◆ Brief: Your task is to repeat the entries underneath exactly, minus the pictures.

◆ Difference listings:
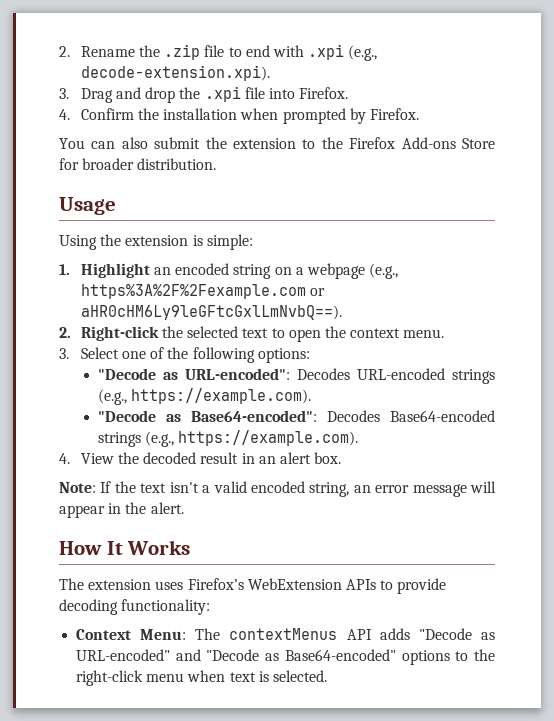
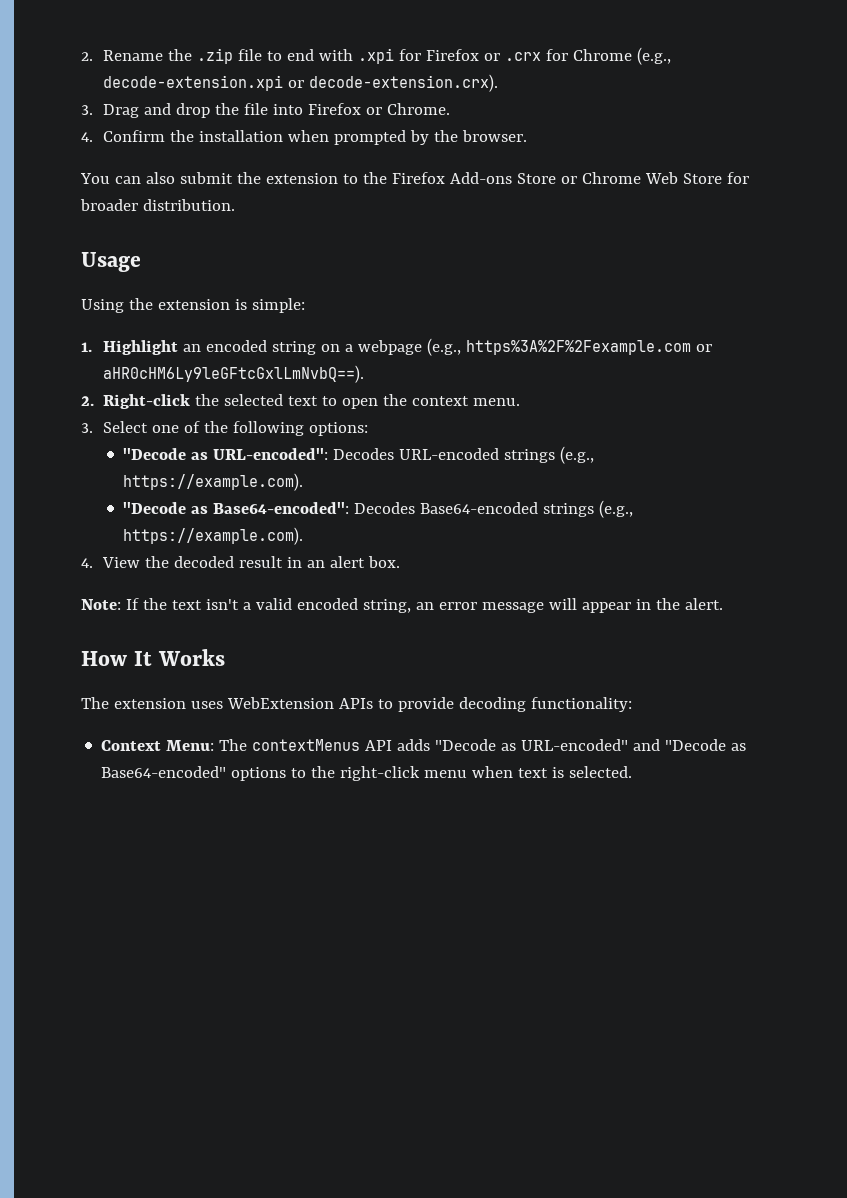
- 2. Rename the .zip file to end with .xpi (e.g., decode-extension.xpi).
+ 2. Rename the .zip file to end with .xpi for Firefox or .crx for Chrome (e.g., decode-extension.xpi or decode-extension.crx).
- 3. Drag and drop the .xpi file into Firefox.
+ 3. Drag and drop the file into Firefox or Chrome.
- 4. Confirm the installation when prompted by Firefox.
+ 4. Confirm the installation when prompted by the browser.
- You can also submit the extension to the Firefox Add-ons Store for broader distribution.
+ You can also submit the extension to the Firefox Add-ons Store or Chrome Web Store for broader distribution.
- The extension uses Firefox’s WebExtension APIs to provide decoding functionality:
+ The extension uses WebExtension APIs to provide decoding functionality:

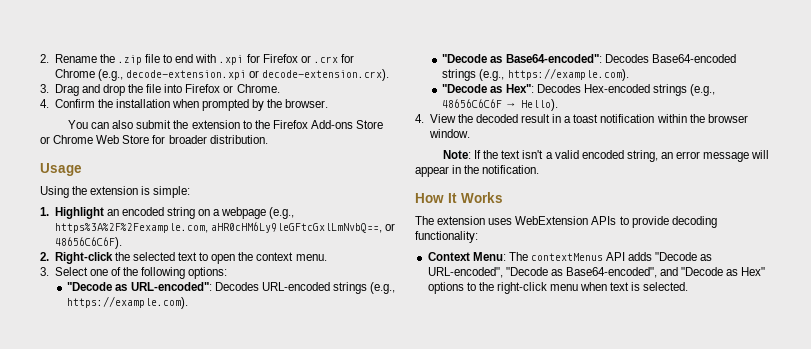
- 1. Highlight an encoded string on a webpage (e.g., https%3A%2F%2Fexample.com or aHR0cHM6Ly9leGFtcGxlLmNvbQ==).
+ 1. Highlight an encoded string on a webpage (e.g., https%3A%2F%2Fexample.com, aHR0cHM6Ly9leGFtcGxlLmNvbQ==, or 48656C6C6F).
+ "Decode as Hex": Decodes Hex-encoded strings (e.g., 48656C6C6F → Hello).
- 4. View the decoded result in an alert box.
+ 4. View the decoded result in a toast notification within the browser window.
- Note: If the text isn't a valid encoded string, an error message will appear in the alert.
+ Note: If the text isn't a valid encoded string, an error message will appear in the notification.
- Context Menu: The contextMenus API adds "Decode as URL-encoded" and "Decode as Base64-encoded" options to the right-click menu when text is selected.
+ Context Menu: The contextMenus API adds "Decode as URL-encoded", "Decode as Base64-encoded", and "Decode as Hex" options to the right-click menu when text is selected.

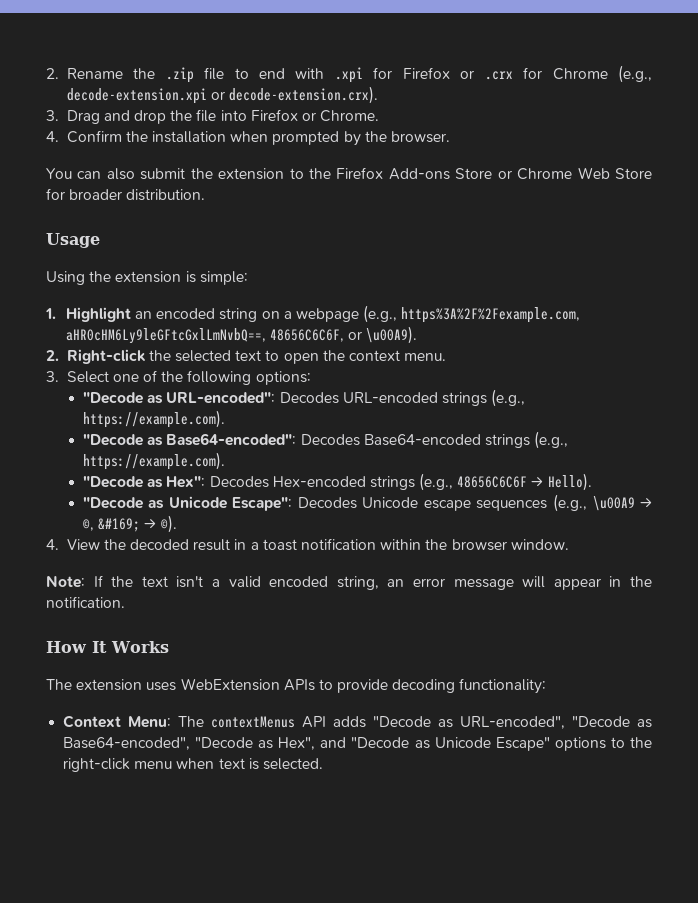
- 1. Highlight an encoded string on a webpage (e.g., https%3A%2F%2Fexample.com, aHR0cHM6Ly9leGFtcGxlLmNvbQ==, or 48656C6C6F).
+ 1. Highlight an encoded string on a webpage (e.g., https%3A%2F%2Fexample.com, aHR0cHM6Ly9leGFtcGxlLmNvbQ==, 48656C6C6F, or \u00A9).
+ "Decode as Unicode Escape": Decodes Unicode escape sequences (e.g., \u00A9 → ©, &#169; → ©).
- Context Menu: The contextMenus API adds "Decode as URL-encoded", "Decode as Base64-encoded", and "Decode as Hex" options to the right-click menu when text is selected.
+ Context Menu: The contextMenus API adds "Decode as URL-encoded", "Decode as Base64-encoded", "Decode as Hex", and "Decode as Unicode Escape" options to the right-click menu when text is selected.

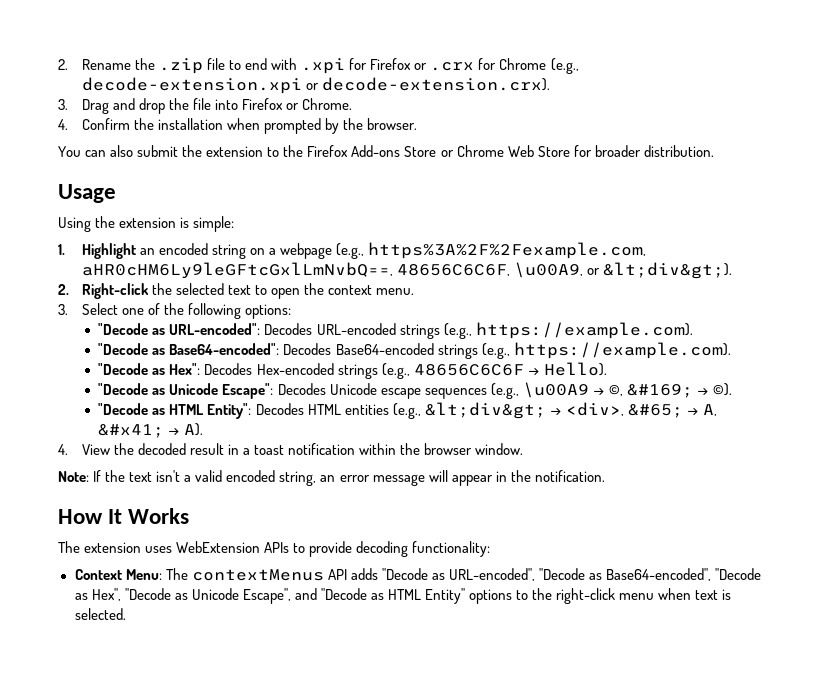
- 1. Highlight an encoded string on a webpage (e.g., https%3A%2F%2Fexample.com, aHR0cHM6Ly9leGFtcGxlLmNvbQ==, 48656C6C6F, or \u00A9).
+ 1. Highlight an encoded string on a webpage (e.g., https%3A%2F%2Fexample.com, aHR0cHM6Ly9leGFtcGxlLmNvbQ==, 48656C6C6F, \u00A9, or &lt;div&gt;).
+ "Decode as HTML Entity": Decodes HTML entities (e.g., &lt;div&gt; → <div>, &#65; → A, &#x41; → A).
- Context Menu: The contextMenus API adds "Decode as URL-encoded", "Decode as Base64-encoded", "Decode as Hex", and "Decode as Unicode Escape" options to the right-click menu when text is selected.
+ Context Menu: The contextMenus API adds "Decode as URL-encoded", "Decode as Base64-encoded", "Decode as Hex", "Decode as Unicode Escape", and "Decode as HTML Entity" options to the right-click menu when text is selected.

◆ Exercise answer:
- 2. Rename the .zip file to end with .xpi (e.g., decode-extension.xpi).
+ 2. Rename the .zip file to end with .xpi for Firefox or .crx for Chrome (e.g., decode-extension.xpi or decode-extension.crx).
- 3. Drag and drop the .xpi file into Firefox.
+ 3. Drag and drop the file into Firefox or Chrome.
- 4. Confirm the installation when prompted by Firefox.
+ 4. Confirm the installation when prompted by the browser.
- You can also submit the extension to the Firefox Add-ons Store for broader distribution.
+ You can also submit the extension to the Firefox Add-ons Store or Chrome Web Store for broader distribution.
- The extension uses Firefox’s WebExtension APIs to provide decoding functionality:
+ The extension uses WebExtension APIs to provide decoding functionality:

- 1. Highlight an encoded string on a webpage (e.g., https%3A%2F%2Fexample.com or aHR0cHM6Ly9leGFtcGxlLmNvbQ==).
+ 1. Highlight an encoded string on a webpage (e.g., https%3A%2F%2Fexample.com, aHR0cHM6Ly9leGFtcGxlLmNvbQ==, or 48656C6C6F).
+ "Decode as Hex": Decodes Hex-encoded strings (e.g., 48656C6C6F → Hello).
- 4. View the decoded result in an alert box.
+ 4. View the decoded result in a toast notification within the browser window.
- Note: If the text isn't a valid encoded string, an error message will appear in the alert.
+ Note: If the text isn't a valid encoded string, an error message will appear in the notification.
- Context Menu: The contextMenus API adds "Decode as URL-encoded" and "Decode as Base64-encoded" options to the right-click menu when text is selected.
+ Context Menu: The contextMenus API adds "Decode as URL-encoded", "Decode as Base64-encoded", and "Decode as Hex" options to the right-click menu when text is selected.

- 1. Highlight an encoded string on a webpage (e.g., https%3A%2F%2Fexample.com, aHR0cHM6Ly9leGFtcGxlLmNvbQ==, or 48656C6C6F).
+ 1. Highlight an encoded string on a webpage (e.g., https%3A%2F%2Fexample.com, aHR0cHM6Ly9leGFtcGxlLmNvbQ==, 48656C6C6F, or \u00A9).
+ "Decode as Unicode Escape": Decodes Unicode escape sequences (e.g., \u00A9 → ©, &#169; → ©).
- Context Menu: The contextMenus API adds "Decode as URL-encoded", "Decode as Base64-encoded", and "Decode as Hex" options to the right-click menu when text is selected.
+ Context Menu: The contextMenus API adds "Decode as URL-encoded", "Decode as Base64-encoded", "Decode as Hex", and "Decode as Unicode Escape" options to the right-click menu when text is selected.

- 1. Highlight an encoded string on a webpage (e.g., https%3A%2F%2Fexample.com, aHR0cHM6Ly9leGFtcGxlLmNvbQ==, 48656C6C6F, or \u00A9).
+ 1. Highlight an encoded string on a webpage (e.g., https%3A%2F%2Fexample.com, aHR0cHM6Ly9leGFtcGxlLmNvbQ==, 48656C6C6F, \u00A9, or &lt;div&gt;).
+ "Decode as HTML Entity": Decodes HTML entities (e.g., &lt;div&gt; → <div>, &#65; → A, &#x41; → A).
- Context Menu: The contextMenus API adds "Decode as URL-encoded", "Decode as Base64-encoded", "Decode as Hex", and "Decode as Unicode Escape" options to the right-click menu when text is selected.
+ Context Menu: The contextMenus API adds "Decode as URL-encoded", "Decode as Base64-encoded", "Decode as Hex", "Decode as Unicode Escape", and "Decode as HTML Entity" options to the right-click menu when text is selected.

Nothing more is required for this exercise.